■ Your assignment:
Print exactly the first lines of the records. Stop after the line containing "(829, 311) none", and leave every picture out.

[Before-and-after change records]
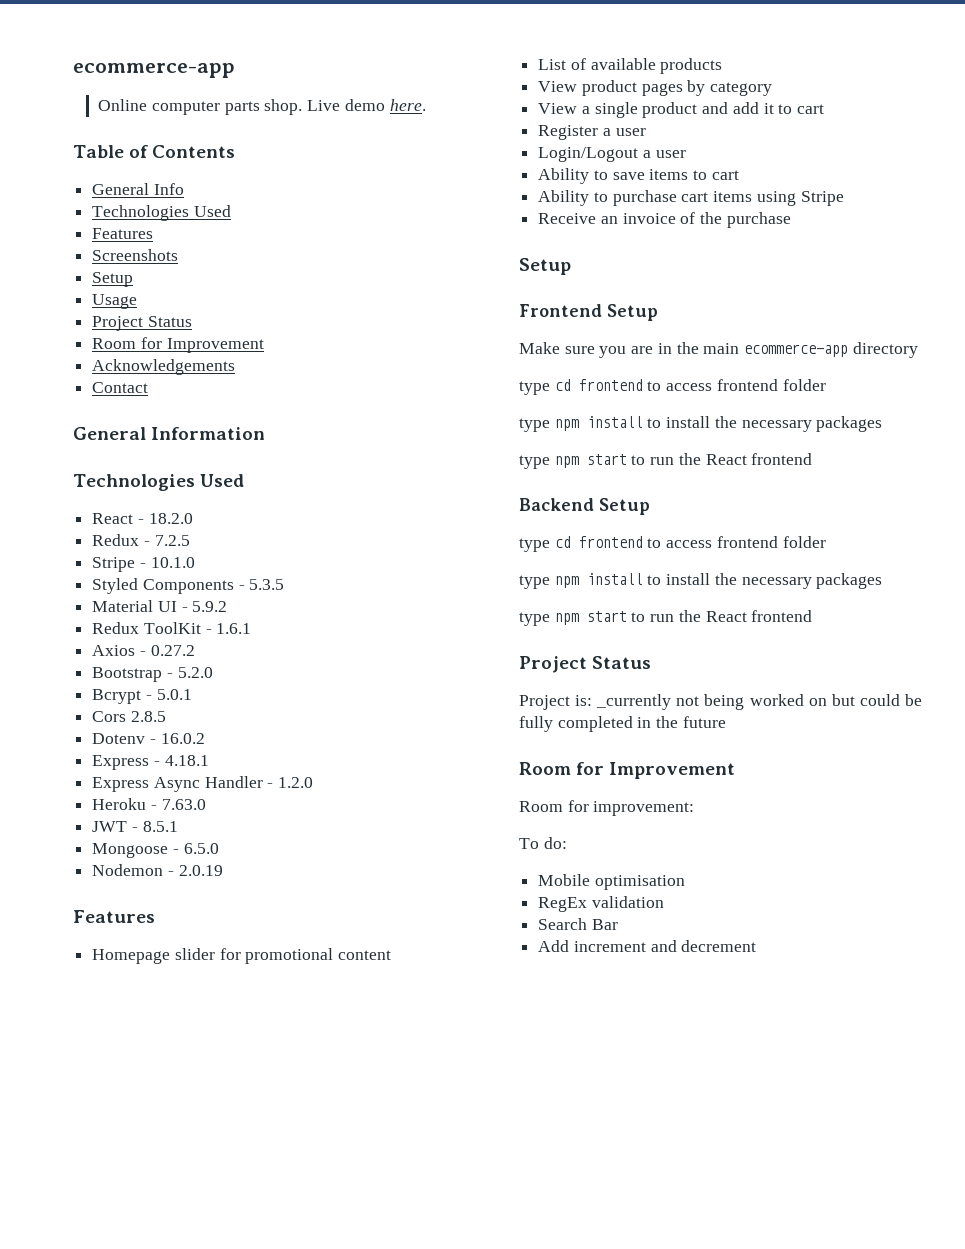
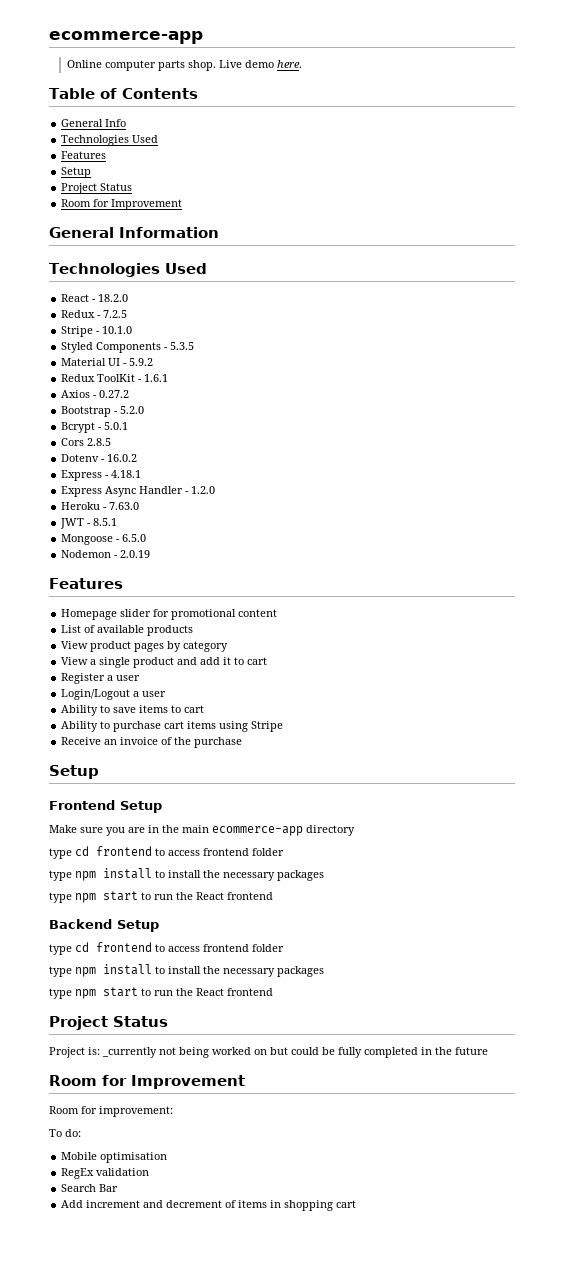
[92,249,179,261] [92,272,134,287] [92,294,138,309] // Screenshots // Setup // Usage -> [61,167,92,178] // Setup
[92,359,236,375] [92,382,149,393] // Acknowledgements // Contact -> (183, 204) none
(757, 946) none -> [225,1200,357,1211] of items in shopping cart

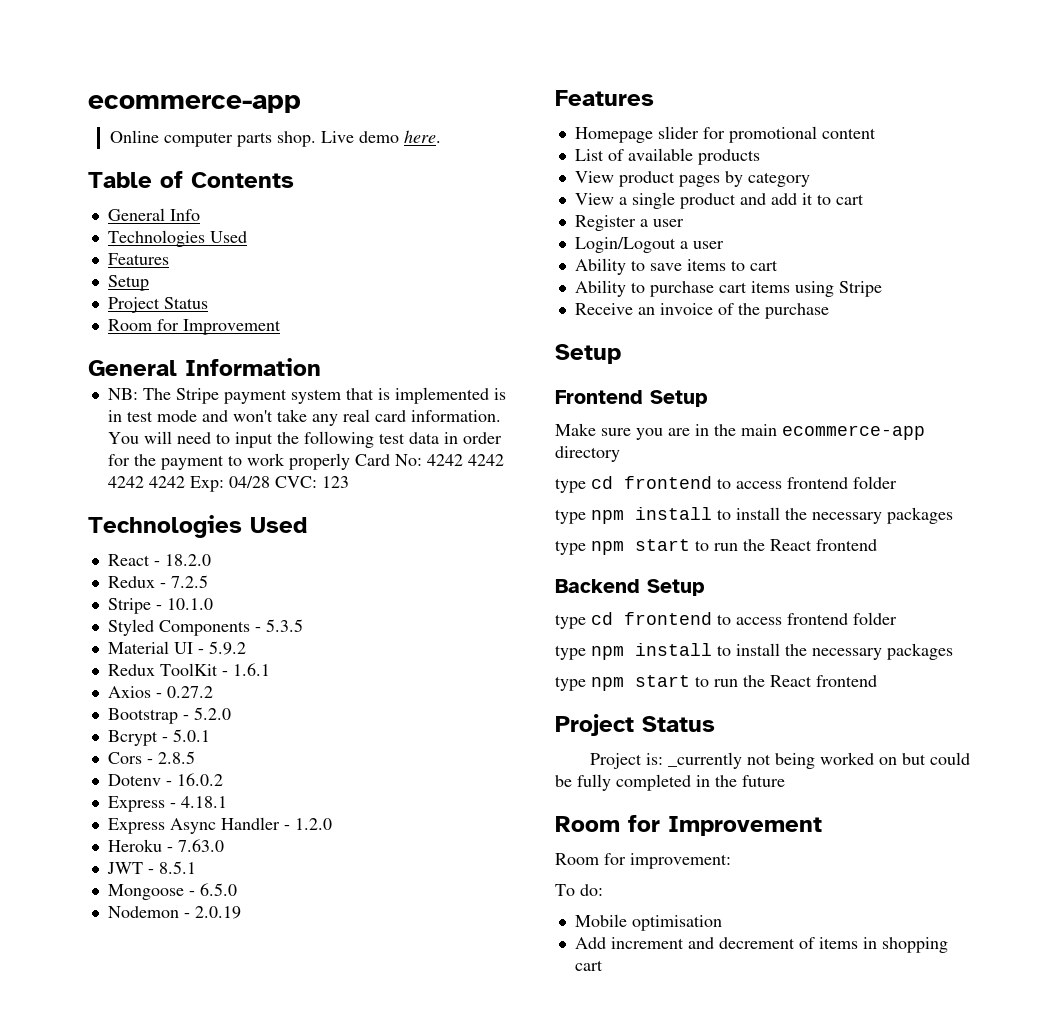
(219, 232) none -> [107,387,506,404] [107,409,501,426] [107,431,502,448] [107,453,504,470] [107,476,349,492] // NB: The Stripe payment system that is implemented is in test mode and won't take any real card information. You will need to input the following test data in order for the payment to work properly Card No: 4242 4242 4242 4242 Exp: 04/28 CVC: 123
(85, 442) none -> [146,759,153,764] -
[61,1168,150,1179] [61,1184,119,1192] // RegEx validation // Search Bar -> (722, 923) none

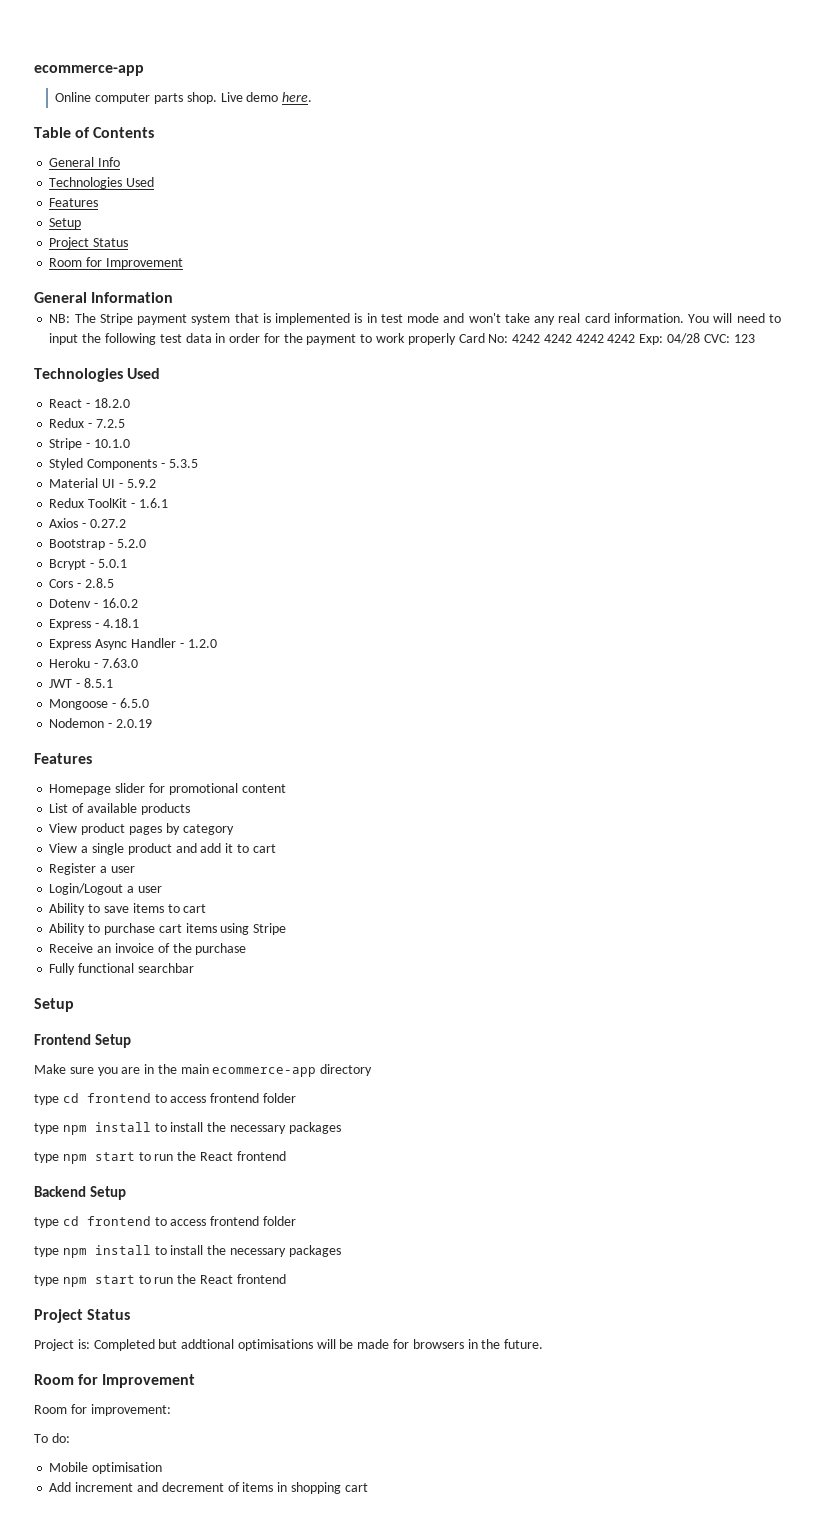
(829, 311) none -> [49,963,194,975] // Fully functional searchbar
[667,752,970,769] [555,774,785,791] _currently not being worked on but could be fully completed in the future -> [93,1339,544,1351] Completed but addtional optimisations will be made for browsers in the future.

■ Your solution:
[92,249,179,261] [92,272,134,287] [92,294,138,309] // Screenshots // Setup // Usage -> [61,167,92,178] // Setup
[92,359,236,375] [92,382,149,393] // Acknowledgements // Contact -> (183, 204) none
(757, 946) none -> [225,1200,357,1211] of items in shopping cart

(219, 232) none -> [107,387,506,404] [107,409,501,426] [107,431,502,448] [107,453,504,470] [107,476,349,492] // NB: The Stripe payment system that is implemented is in test mode and won't take any real card information. You will need to input the following test data in order for the payment to work properly Card No: 4242 4242 4242 4242 Exp: 04/28 CVC: 123
(85, 442) none -> [146,759,153,764] -
[61,1168,150,1179] [61,1184,119,1192] // RegEx validation // Search Bar -> (722, 923) none

(829, 311) none -> [49,963,194,975] // Fully functional searchbar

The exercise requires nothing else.